Read Contents from URL


In [43]:
from urllib.request import urlopen

url_response = urlopen('http://www.py4inf.com/code/romeo.txt')

contents = str(url_response.read())

print(contents)


b'But soft what light through yonder window breaks\nIt is the east and Juliet is the sun\nArise fair sun and kill the envious moon\nWho is already sick and pale with grief\n'

Split Contents Into Lines Using New-line ('\n')


In [44]:
lines = contents.split('\\n')

print(lines)


["b'But soft what light through yonder window breaks", 'It is the east and Juliet is the sun', 'Arise fair sun and kill the envious moon', 'Who is already sick and pale with grief', "'"]

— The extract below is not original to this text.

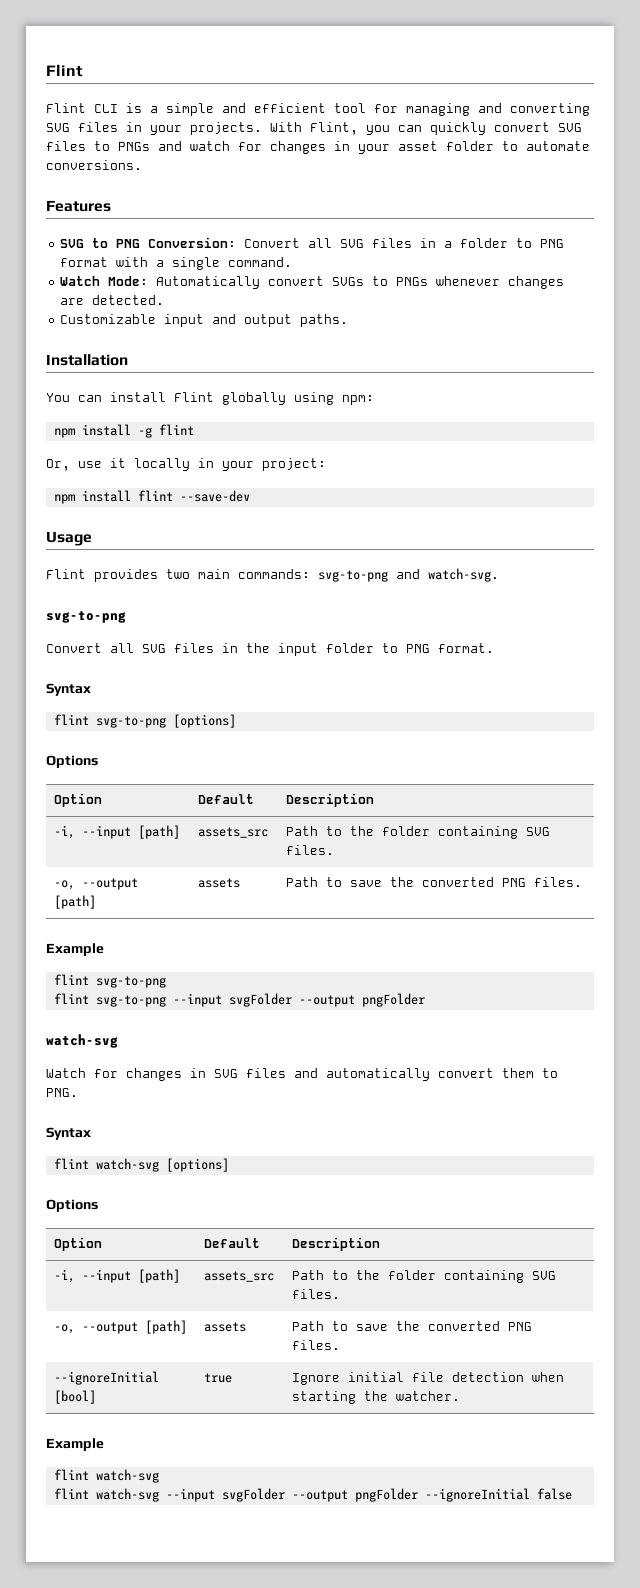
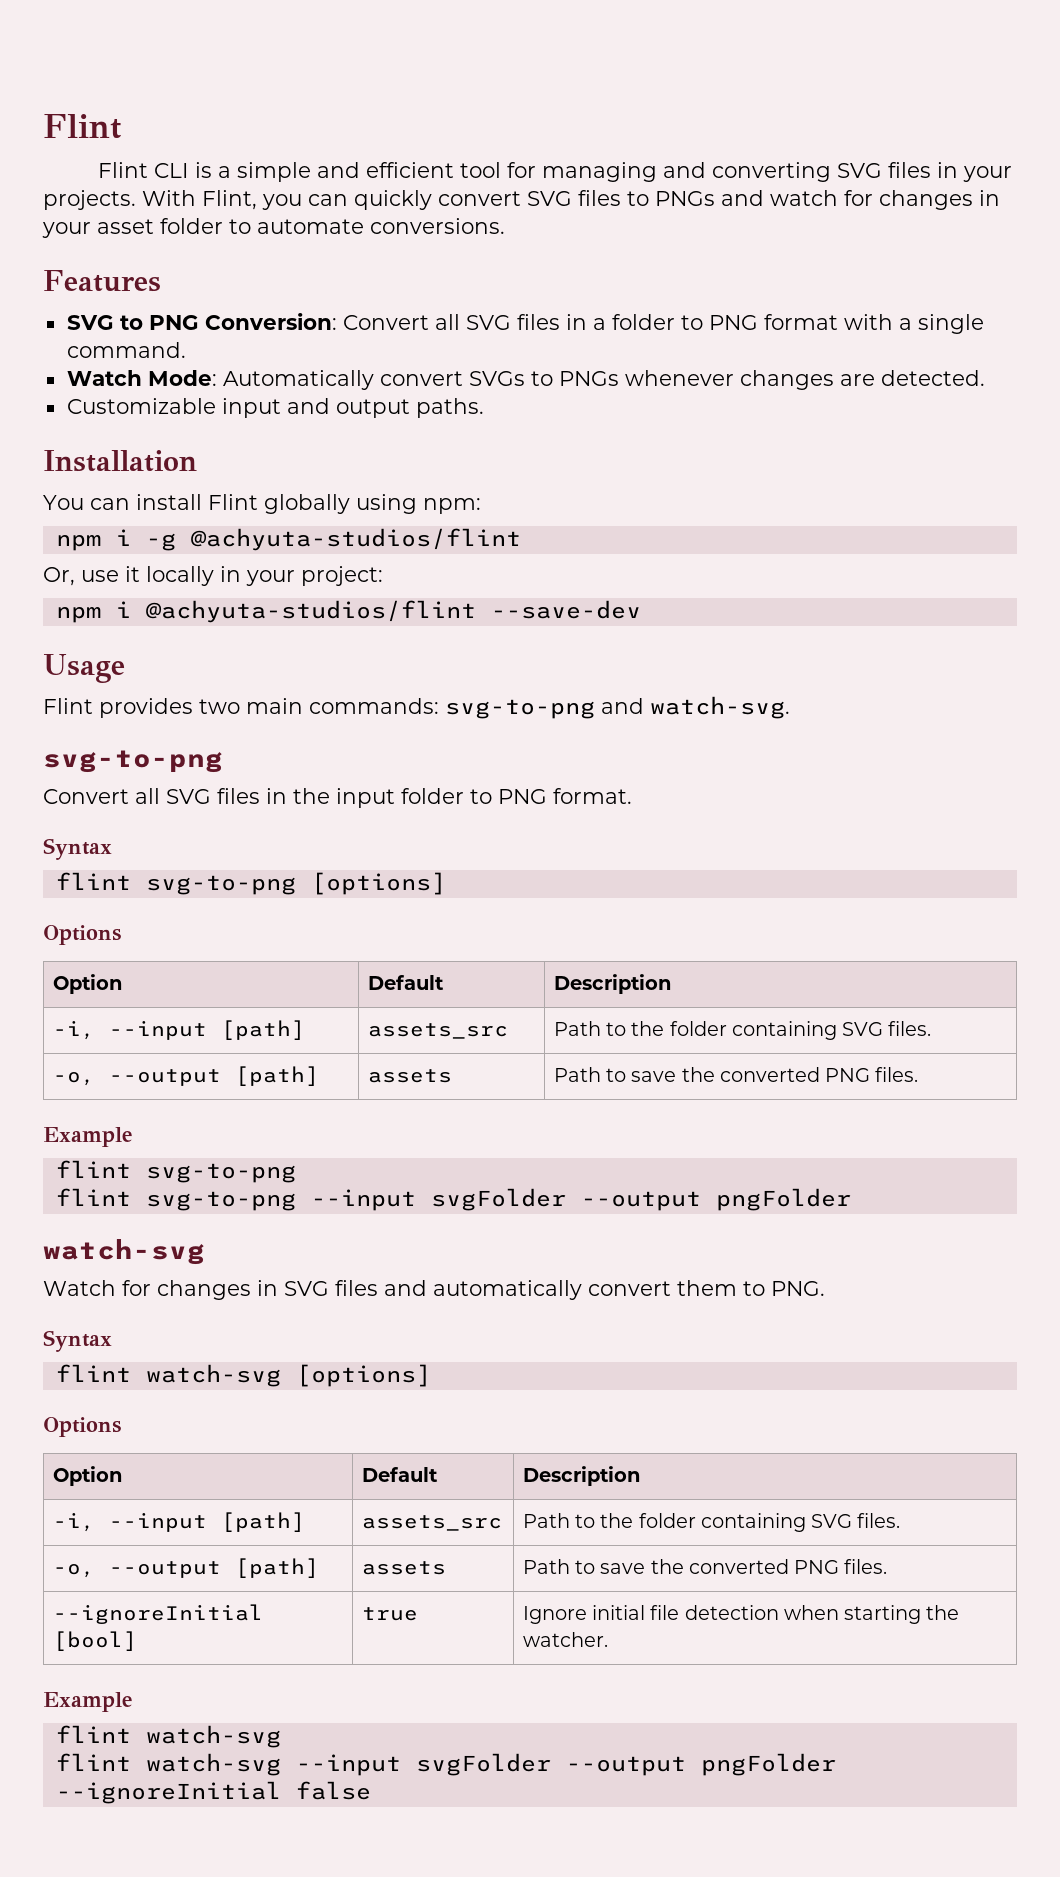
- npm install -g flint
+ npm i -g @achyuta-studios/flint
- npm install flint --save-dev
+ npm i @achyuta-studios/flint --save-dev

Extract Words from Each Line

Note: You might have to strip out the ' character that seems to be slipping through. My guess is that you'll have to specify a RegEx expression to only accept.


In [47]:
Jword_set = set()

for line in lines:
    # Passing no args to split() will do what you want in this case:
    #   split on all weird characters (aka whitespace characters)
    words = line.split()
    for word in words:
        # Lowercase the word or else alphabetical sort puts capitals ahead
        word = word.lower()
        # Adding to a set (vs list) will automatically de-duplicate
        word_set.add(word)

print(word_set)


{'moon', 'what', 'with', 'the', 'it', 'pale', 'window', 'grief', 'arise', 'fair', 'and', 'soft', 'sun', "b'but", 'envious', 'kill', 'who', 'light', 'through', 'juliet', 'yonder', 'is', 'sick', 'breaks', 'east', 'already', "'"}

In [49]:
sorted_word_set = sorted(word_set)

print(sorted_word_set)


["'", 'already', 'and', 'arise', "b'but", 'breaks', 'east', 'envious', 'fair', 'grief', 'is', 'it', 'juliet', 'kill', 'light', 'moon', 'pale', 'sick', 'soft', 'sun', 'the', 'through', 'what', 'who', 'window', 'with', 'yonder']

In [ ]:


In [ ]: